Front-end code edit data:
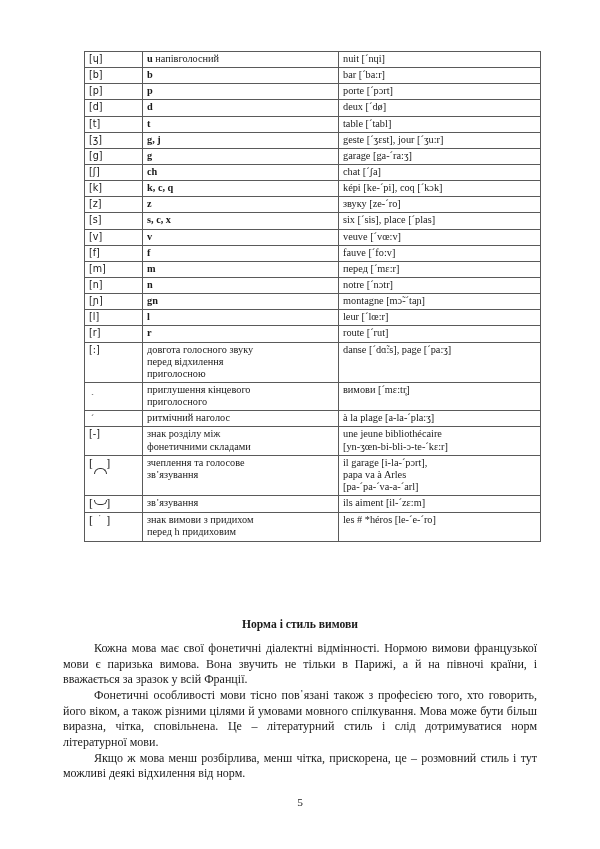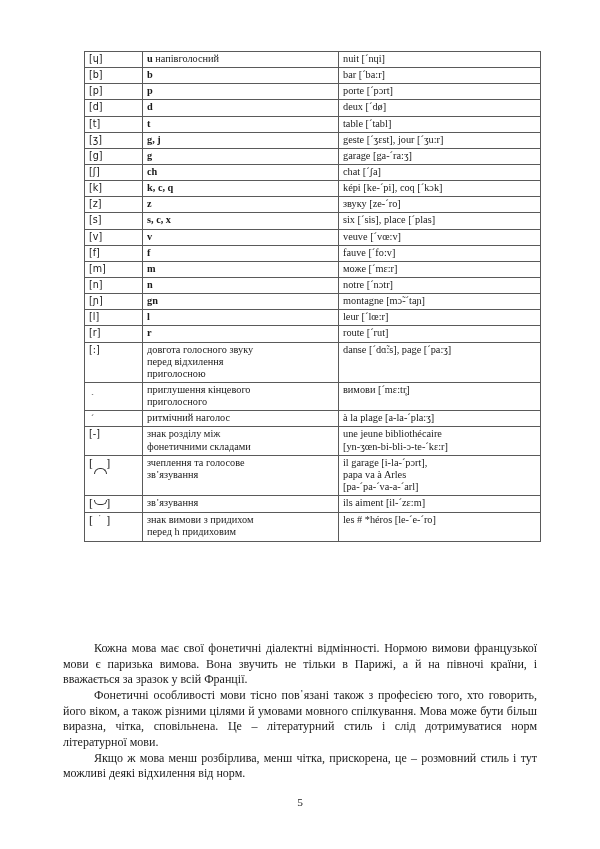"може [ˊmɛ:r]" span.ex-line { text: може -> перед }
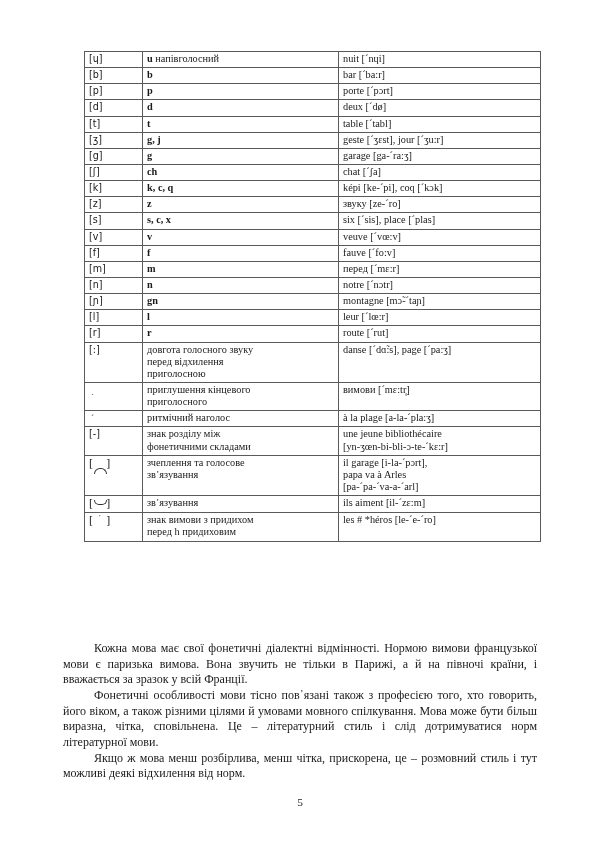"Норма і стиль вимови" div.heading { html: none -> <div>Норма і стиль вимови</div> }
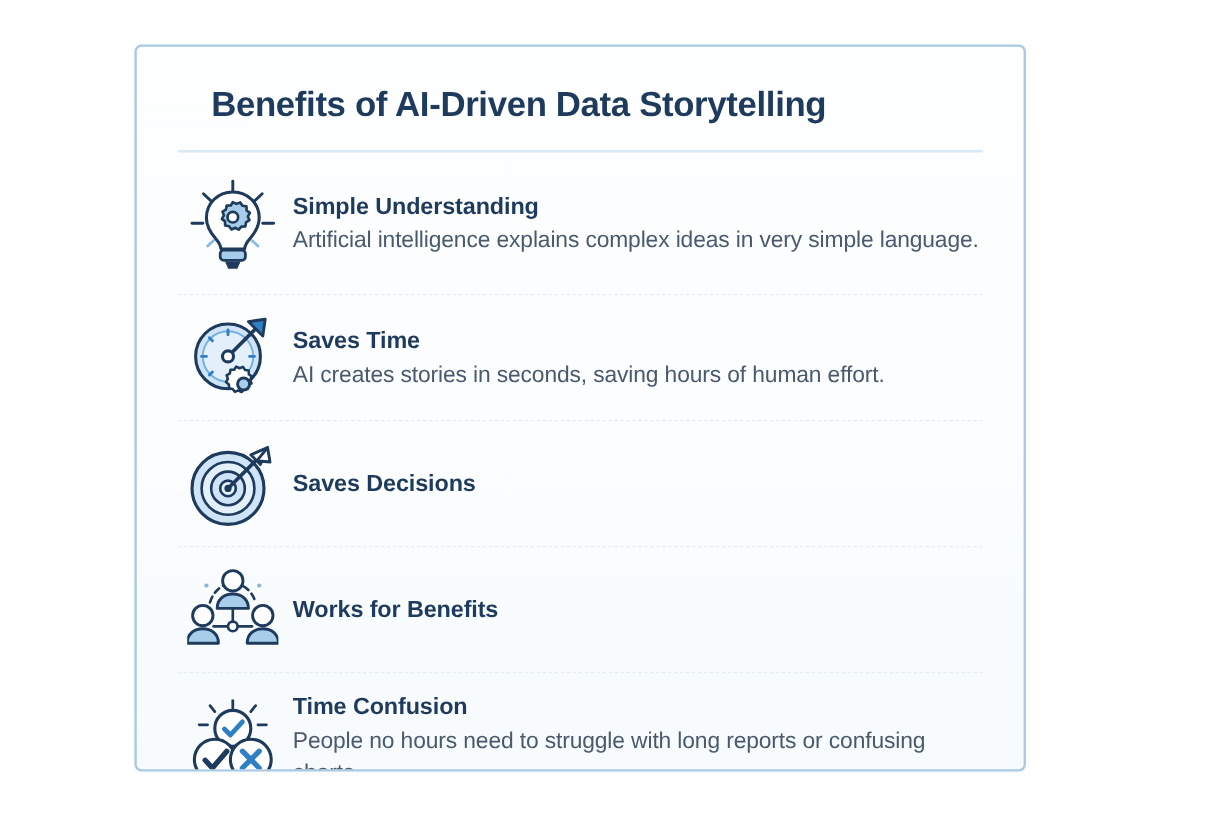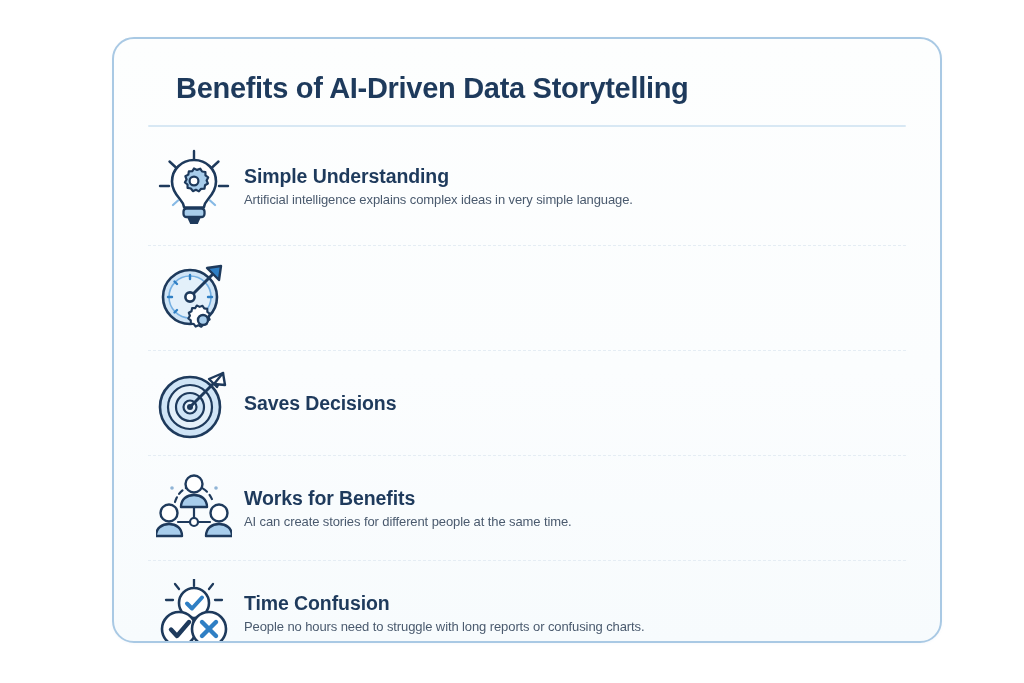"Benefits of AI-Driven Data Storytelling" .card { border-radius: 22px -> 6px; width: 830px -> 743px }
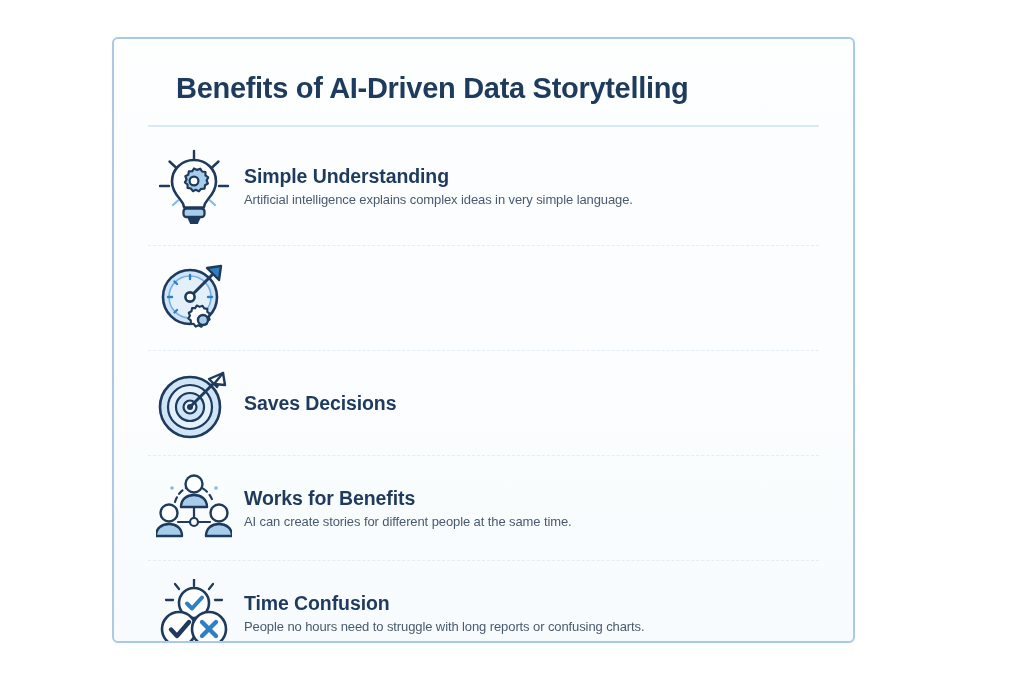"Artificial intelligence explains complex" .row-desc { font-size: 13px -> 19px }
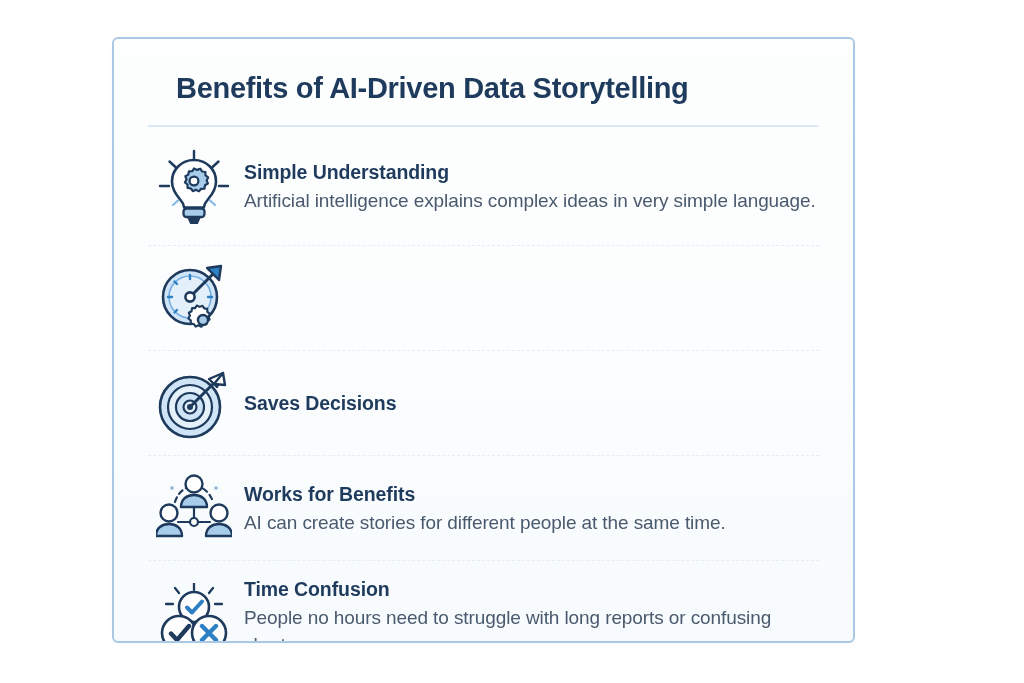"Saves Time" div.row-text { html: none -> <div> <div>Saves Time</div> <div>AI creates stories in seconds, saving hours of human effort.</div> </div> }
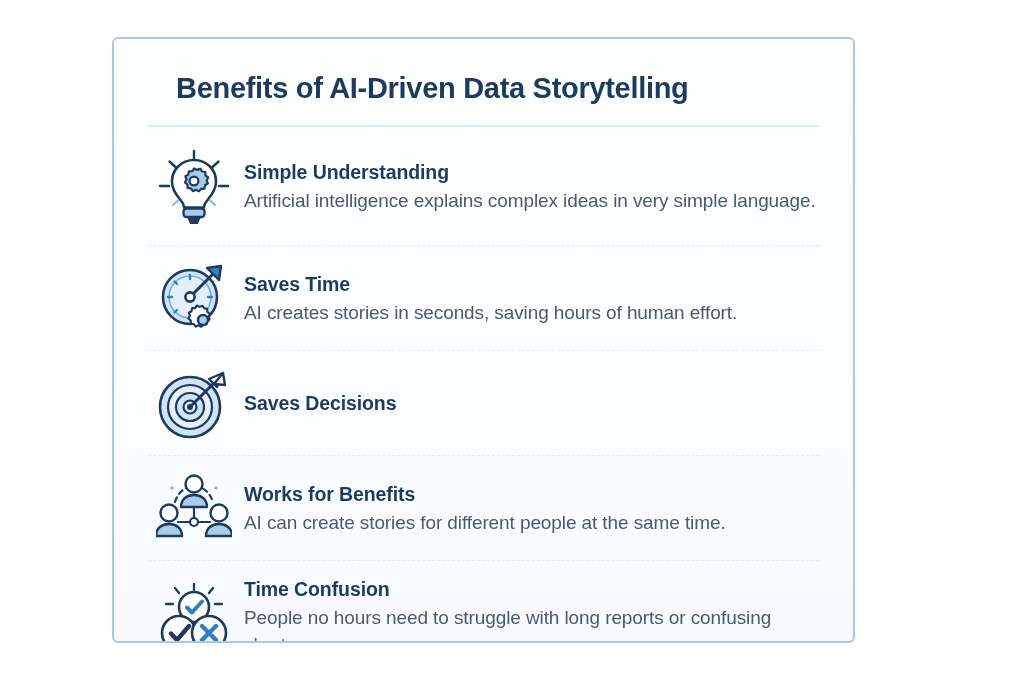"AI can create stories for" div.row-desc { html: <div>AI can create stories for different people at the same time.</div> -> none }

Activity
The entries above should be reproduced exactly, without their pictures.

Answer section
"може [ˊmɛ:r]" span.ex-line { text: може -> перед }
"Норма і стиль вимови" div.heading { html: none -> <div>Норма і стиль вимови</div> }
"Benefits of AI-Driven Data Storytelling" .card { border-radius: 22px -> 6px; width: 830px -> 743px }
"Artificial intelligence explains complex" .row-desc { font-size: 13px -> 19px }
"Saves Time" div.row-text { html: none -> <div> <div>Saves Time</div> <div>AI creates stories in seconds, saving hours of human effort.</div> </div> }
"AI can create stories for" div.row-desc { html: <div>AI can create stories for different people at the same time.</div> -> none }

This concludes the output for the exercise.